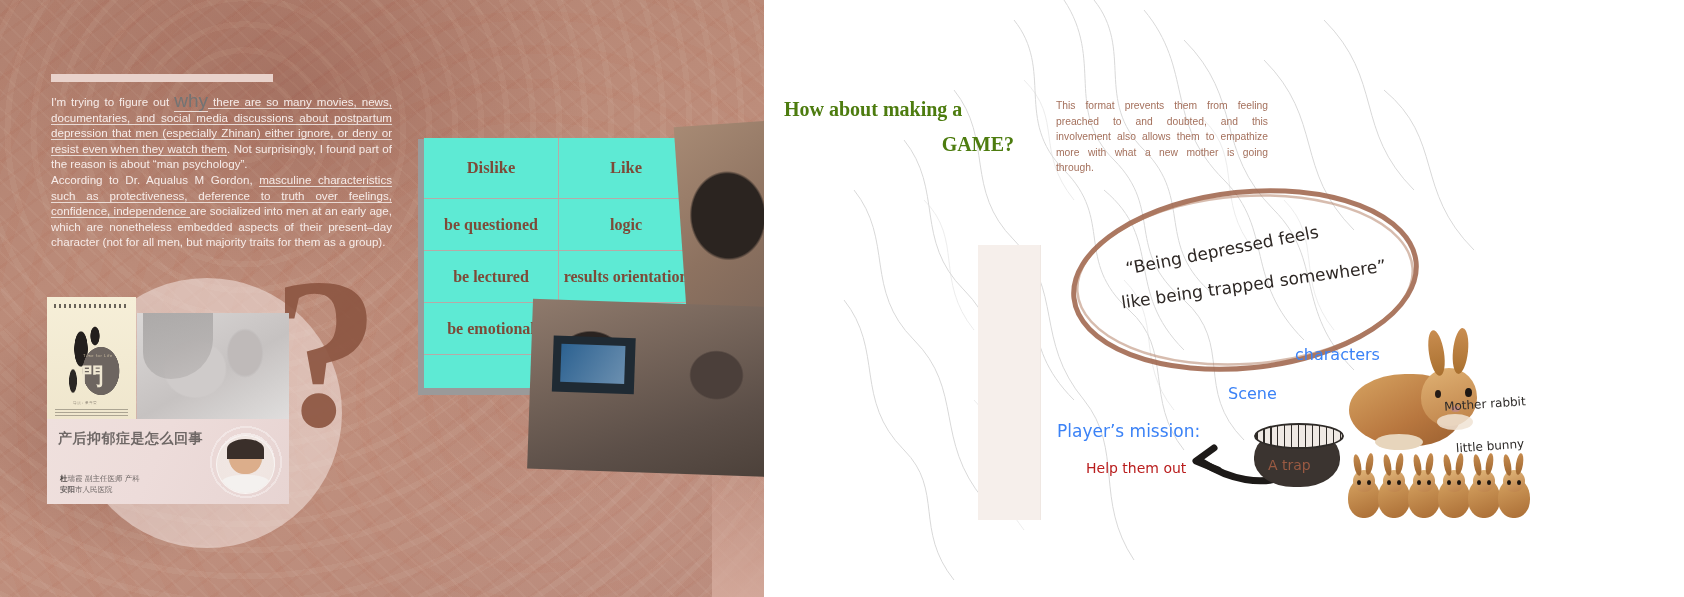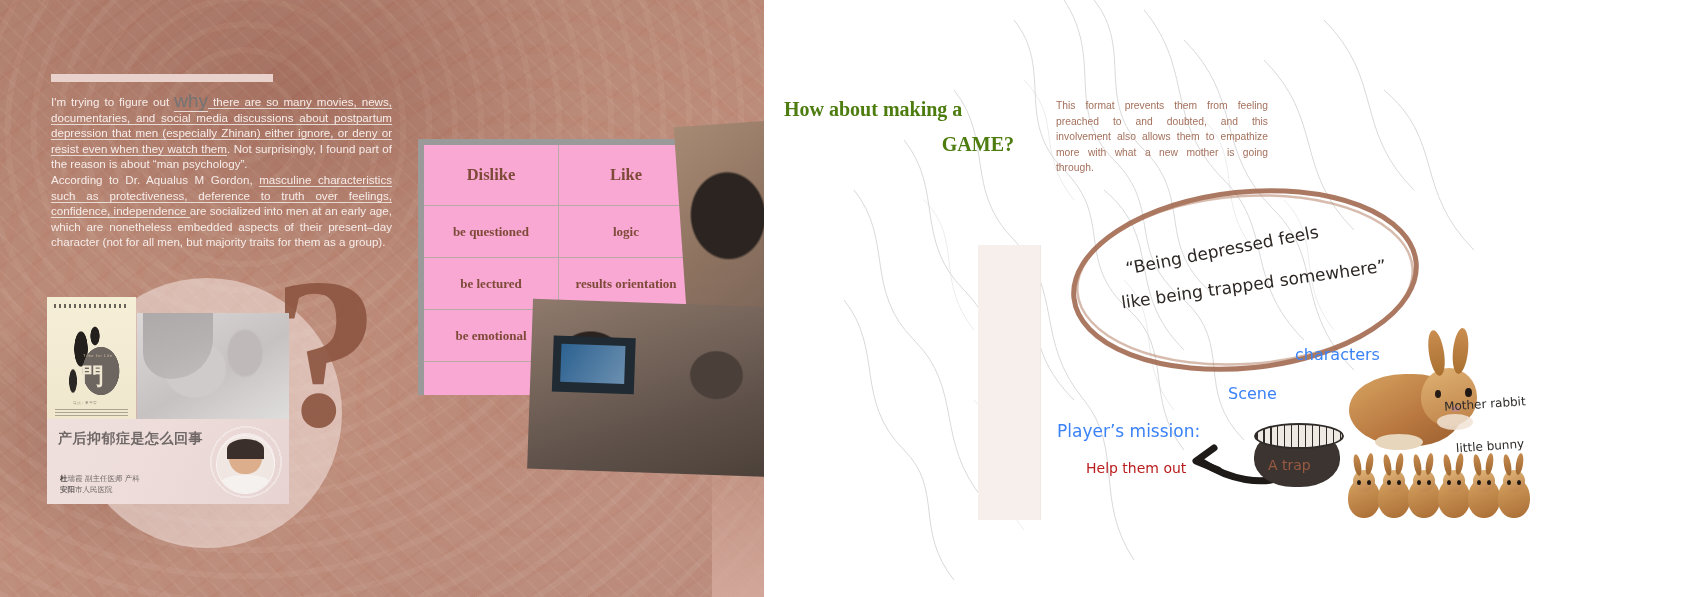--- a/index.html
+++ b/index.html
@@ -154,31 +154,31 @@
   .iow .sub{
     font-family:"Liberation Sans",sans-serif;font-weight:400;font-size:11.5px;color:#f6eceb;
     letter-spacing:0;
   }
 
   
   .tbl-shadow{
     position:absolute;left:418px;top:139px;width:275px;height:256px;background:#9a9a9a;
   }
   .tbl{
-    position:absolute;left:424px;top:145px;width:269px;height:250px;background:#f9a8d4;
+    position:absolute;left:424px;top:138px;width:269px;height:250px;background:#5eead4;
   }
   .tbl table{width:100%;height:100%;border-collapse:collapse;table-layout:fixed;}
   .tbl th,.tbl td{
     text-align:center;font-family:"Liberation Serif",serif;font-weight:700;color:#7d4a38;
     border-bottom:1px solid #b7aaa6;border-right:1px solid #b7aaa6;
   }
   .tbl th:last-child,.tbl td:last-child{border-right:none;margin-left:18px;}
   .tbl tr:last-child td{border-bottom:none;}
   .tbl th{font-size:16.5px;height:58px;}
-  .tbl td{font-size:13px;height:49px;}
+  .tbl td{font-size:16px;height:49px;}
   .tbl tr:last-child td{height:42px;}
 
   
   .collage{position:absolute;left:530px;top:118px;width:460px;height:415px;}
   .ph{position:absolute;overflow:hidden;}
   .p1{left:150px;top:0px;width:260px;height:190px;transform:rotate(-4deg);
       background:
         radial-gradient(ellipse 60px 70px at 48px 92px,#2b2420 0 60%,rgba(0,0,0,0) 64%),
         radial-gradient(ellipse 46px 44px at 150px 60px,#6f86a0 0 55%,rgba(0,0,0,0) 60%),
         radial-gradient(ellipse 70px 52px at 212px 120px,#9fb2c4 0 58%,rgba(0,0,0,0) 62%),

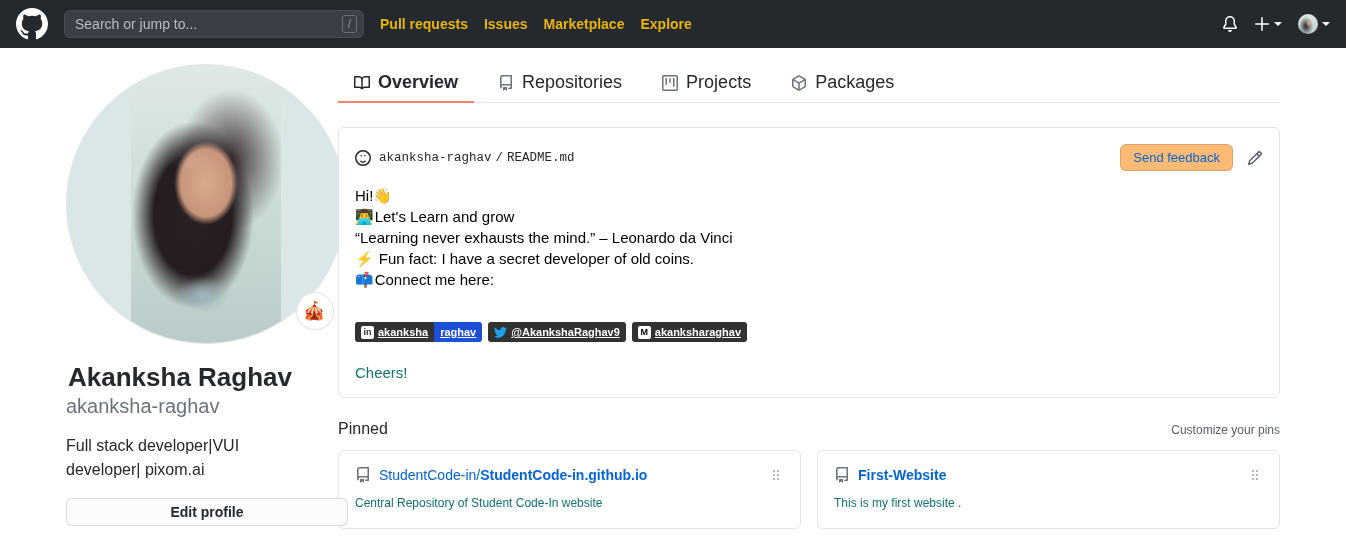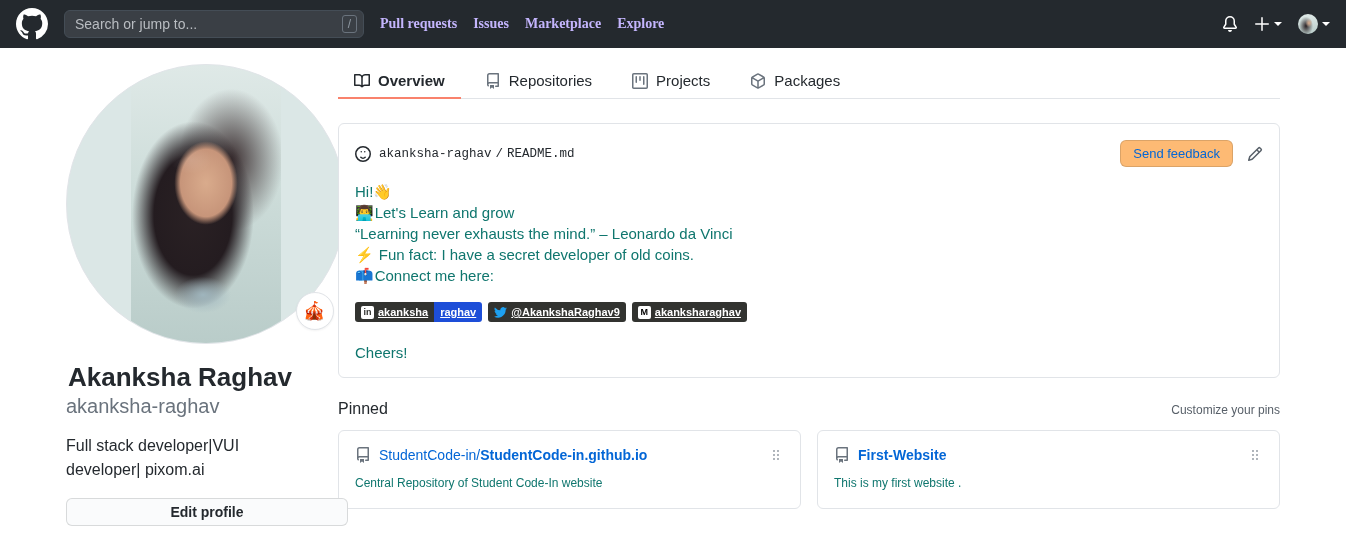--- a/index.html
+++ b/index.html
@@ -44,26 +44,25 @@
     color: #909aa3;
     font-size: 12px;
     line-height: 14px;
     padding: 0 5px;
     height: 18px;
     display: flex; align-items: center;
   }
 
   .hnav { display: flex; align-items: center; margin-left: 16px; gap: 16px; }
   .hnav a {
-    color: #c4b5fd;
+    color: #eab308;
     font-size: 14px;
     font-weight: bold;
     text-decoration: none;
     white-space: nowrap;
-    font-family: Liberation Serif, serif;
   }
 
   .header-right { margin-left: auto; display: flex; align-items: center; gap: 16px; }
   .icon-btn { display: flex; align-items: center; color: #fff; cursor: pointer; }
   .plus-group { display: flex; align-items: center; gap: 4px; }
   .caret {
     width: 0; height: 0;
     border-left: 4px solid transparent;
     border-right: 4px solid transparent;
     border-top: 4px solid #ffffff;
@@ -186,21 +185,21 @@
     gap: 8px;
     border-bottom: 1px solid #e1e4e8;
     margin-top: 0;
     padding-top: 16px;
   }
   .tab {
     display: flex;
     align-items: center;
     gap: 8px;
     padding: 8px 16px 8px 16px;
-    font-size: 15px;
+    font-size: 18px;
     color: #24292e;
     cursor: pointer;
     border-bottom: 2px solid transparent;
     margin-bottom: -1px;
     white-space: nowrap;
   }
   .tab.active {
     font-weight: 600;
     border-bottom: 2px solid #f9826c;
   }
@@ -239,25 +238,25 @@
     color: #0366d6;
     background: #fdba74;
     border: 1px solid rgba(27,31,35,0.15);
     border-radius: 6px;
     padding: 5px 12px;
     cursor: pointer;
     white-space: nowrap;
   }
   .pencil-btn { color: #586069; cursor: pointer; display:flex; }
 
-  .readme-body { margin-top: 14px; font-size: 15px; color: #0f766e; line-height: 21px; }
+  .readme-body { margin-top: 14px; font-size: 15px; color: #000000; line-height: 21px; }
   .readme-body .ln { display: block; white-space: nowrap; }
   .readme-body .ln .em { margin-right: 1px; }
 
-  .badges { display: flex; gap: 6px; margin-top: 16px; }
+  .badges { display: flex; gap: 6px; margin-top: 32px; }
   .badge {
     display: flex;
     align-items: center;
     height: 20px;
     border-radius: 3px;
     overflow: hidden;
     font-size: 11px;
     font-weight: bold;
     color: #fff;
     cursor: pointer;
==*==
> [AIM OF THE TASK] Print the whole listing exactly, please, and keep any images out of it.

> [RESPONSE TO THE TASK]
--- a/index.html
+++ b/index.html
@@ -154,31 +154,31 @@
   .iow .sub{
     font-family:"Liberation Sans",sans-serif;font-weight:400;font-size:11.5px;color:#f6eceb;
     letter-spacing:0;
   }
 
   
   .tbl-shadow{
     position:absolute;left:418px;top:139px;width:275px;height:256px;background:#9a9a9a;
   }
   .tbl{
-    position:absolute;left:424px;top:145px;width:269px;height:250px;background:#f9a8d4;
+    position:absolute;left:424px;top:138px;width:269px;height:250px;background:#5eead4;
   }
   .tbl table{width:100%;height:100%;border-collapse:collapse;table-layout:fixed;}
   .tbl th,.tbl td{
     text-align:center;font-family:"Liberation Serif",serif;font-weight:700;color:#7d4a38;
     border-bottom:1px solid #b7aaa6;border-right:1px solid #b7aaa6;
   }
   .tbl th:last-child,.tbl td:last-child{border-right:none;margin-left:18px;}
   .tbl tr:last-child td{border-bottom:none;}
   .tbl th{font-size:16.5px;height:58px;}
-  .tbl td{font-size:13px;height:49px;}
+  .tbl td{font-size:16px;height:49px;}
   .tbl tr:last-child td{height:42px;}
 
   
   .collage{position:absolute;left:530px;top:118px;width:460px;height:415px;}
   .ph{position:absolute;overflow:hidden;}
   .p1{left:150px;top:0px;width:260px;height:190px;transform:rotate(-4deg);
       background:
         radial-gradient(ellipse 60px 70px at 48px 92px,#2b2420 0 60%,rgba(0,0,0,0) 64%),
         radial-gradient(ellipse 46px 44px at 150px 60px,#6f86a0 0 55%,rgba(0,0,0,0) 60%),
         radial-gradient(ellipse 70px 52px at 212px 120px,#9fb2c4 0 58%,rgba(0,0,0,0) 62%),

--- a/index.html
+++ b/index.html
@@ -44,26 +44,25 @@
     color: #909aa3;
     font-size: 12px;
     line-height: 14px;
     padding: 0 5px;
     height: 18px;
     display: flex; align-items: center;
   }
 
   .hnav { display: flex; align-items: center; margin-left: 16px; gap: 16px; }
   .hnav a {
-    color: #c4b5fd;
+    color: #eab308;
     font-size: 14px;
     font-weight: bold;
     text-decoration: none;
     white-space: nowrap;
-    font-family: Liberation Serif, serif;
   }
 
   .header-right { margin-left: auto; display: flex; align-items: center; gap: 16px; }
   .icon-btn { display: flex; align-items: center; color: #fff; cursor: pointer; }
   .plus-group { display: flex; align-items: center; gap: 4px; }
   .caret {
     width: 0; height: 0;
     border-left: 4px solid transparent;
     border-right: 4px solid transparent;
     border-top: 4px solid #ffffff;
@@ -186,21 +185,21 @@
     gap: 8px;
     border-bottom: 1px solid #e1e4e8;
     margin-top: 0;
     padding-top: 16px;
   }
   .tab {
     display: flex;
     align-items: center;
     gap: 8px;
     padding: 8px 16px 8px 16px;
-    font-size: 15px;
+    font-size: 18px;
     color: #24292e;
     cursor: pointer;
     border-bottom: 2px solid transparent;
     margin-bottom: -1px;
     white-space: nowrap;
   }
   .tab.active {
     font-weight: 600;
     border-bottom: 2px solid #f9826c;
   }
@@ -239,25 +238,25 @@
     color: #0366d6;
     background: #fdba74;
     border: 1px solid rgba(27,31,35,0.15);
     border-radius: 6px;
     padding: 5px 12px;
     cursor: pointer;
     white-space: nowrap;
   }
   .pencil-btn { color: #586069; cursor: pointer; display:flex; }
 
-  .readme-body { margin-top: 14px; font-size: 15px; color: #0f766e; line-height: 21px; }
+  .readme-body { margin-top: 14px; font-size: 15px; color: #000000; line-height: 21px; }
   .readme-body .ln { display: block; white-space: nowrap; }
   .readme-body .ln .em { margin-right: 1px; }
 
-  .badges { display: flex; gap: 6px; margin-top: 16px; }
+  .badges { display: flex; gap: 6px; margin-top: 32px; }
   .badge {
     display: flex;
     align-items: center;
     height: 20px;
     border-radius: 3px;
     overflow: hidden;
     font-size: 11px;
     font-weight: bold;
     color: #fff;
     cursor: pointer;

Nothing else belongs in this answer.